Ivan Nedeljković

Personal information
- Full name: Ivan Nedeljković
- Date of birth: 15 May 1978 (age 48)
- Place of birth: Beograd, SR Serbia, SFR Yugoslavia
- Height: 1.80 m (5 ft 11 in)
- Position: Attacking midfielder

Youth career
- 1991-1996: Partizan Belgrade

Senior career*
- Years: Team / Apps / (Gls)
- 1997–1998: Rad Beograd / 1 / (0)
- 1998–2000: AO Karditsa / 53 / (14)
- 2000: Panelefsiniakos / 11 / (3)
- 2001: Ethnikos Asteras / 9 / (1)
- 2001–2002: Panegialios / 12 / (3)
- 2002: Paniliakos / 14 / (2)
- 2003–2004: Rodos / 29 / (9)
- 2004–2006: AEL / 38 / (5)
- 2006–2007: Chaidari / 25 / (7)
- 2007: Egaleo / 15 / (2)
- 2007–2008: Kavala / 0 / (2)
- 2008–2009: Agia Paraskevi / 27 / (7)
- 2009–2010: AE Irakliou / 27 / (0)
- 2010–2011: Trachones Alimos / 27 / (0)

Managerial career
- 2012–2014: Agia Paraskevi
- 2014–2015: Trachones Alimou U19
- 2015a: Trachones Alimou (caretaker)
- 2015b: Triglia Rafinas
- 2015–2016: AEK Athens U15
- 2016–2017: AEK Athens U16
- 2017–2022: AEK Athens U17
- 2023: AE Ermionidas
- 2023–2024: Aris Patras
- 2024–: AEK Athens Academy

= Ivan Nedeljković =

Serbian footballer

Ivan Nedeljković (Иван Недељковић, born 15 May 1978) is a Serbian former professional footballer who played as an attacking midfielder.
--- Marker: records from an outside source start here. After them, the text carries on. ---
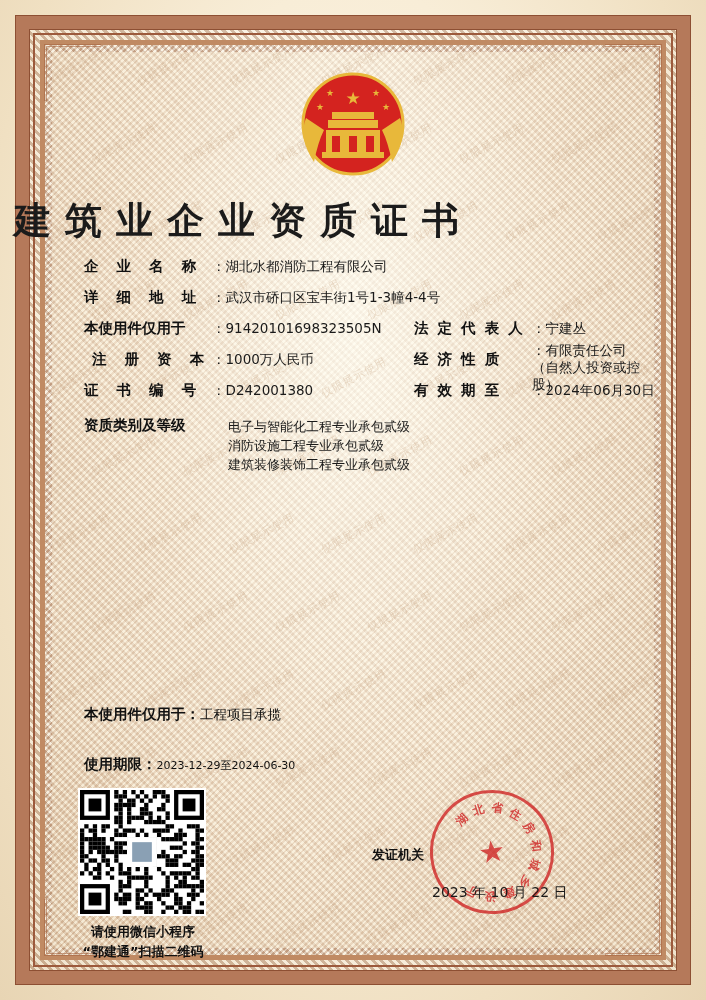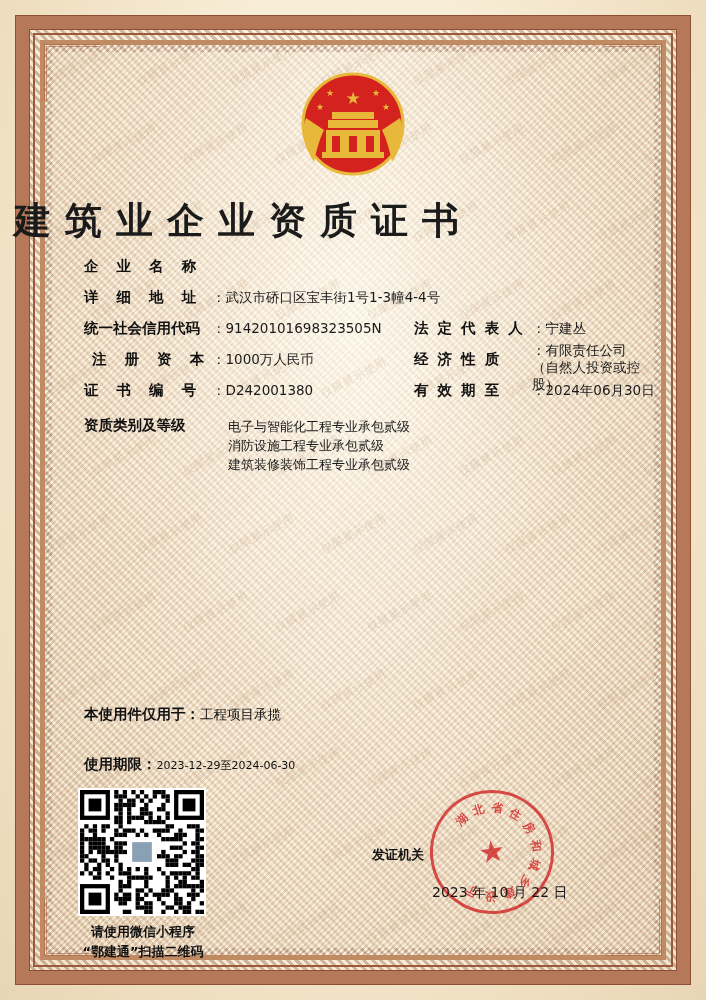--- a/index.html
+++ b/index.html
@@ -305,29 +305,30 @@
       <text x="98" y="52" font-size="9" fill="#e8b83a" text-anchor="middle">★</text>
     </svg>
   </div>
 
   <div class="title">建筑业企业资质证书</div>
 
   <div class="fields">
 
     <div class="row">
       <span class="lbl l-name">企 业 名 称</span>
+      <span class="val v-name">：湖北水都消防工程有限公司</span>
     </div>
 
     <div class="row">
       <span class="lbl l-addr">详 细 地 址</span>
       <span class="val v-addr">：武汉市硚口区宝丰街1号1-3幢4-4号</span>
     </div>
 
     <div class="row">
-      <span class="lbl l-credit">统一社会信用代码</span>
+      <span class="lbl l-credit">本使用件仅用于</span>
       <span class="val v-credit">：91420101698323505N</span>
       <span class="lbl l-legal">法 定 代 表 人</span>
       <span class="val v-legal">：宁建丛</span>
     </div>
 
     <div class="row">
       <span class="lbl l-cap">注 册 资 本</span>
       <span class="val v-cap">：1000万人民币</span>
       <span class="lbl l-econ">经 济 性 质</span>
       <span class="val v-econ">：有限责任公司（自然人投资或控股）</span>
He works at AEK Athens Academy.

==Playing career==
Born in Belgrade, Serbia, Nedeljković began his playing career in Serbia with Rad Beograd before moving to Greece to play with Karditsa F.C. in July 1998. He had a brief spell with Panelefsiniakos before joining Ethnikos Asteras for whom he would make nine Alpha Ethniki appearances. He would spend most of the rest of his career in Greek football, including stints with Panegialios, Paniliakos and Rodos. He would additional appearances in the Super League Greece with AEL and Egaleo.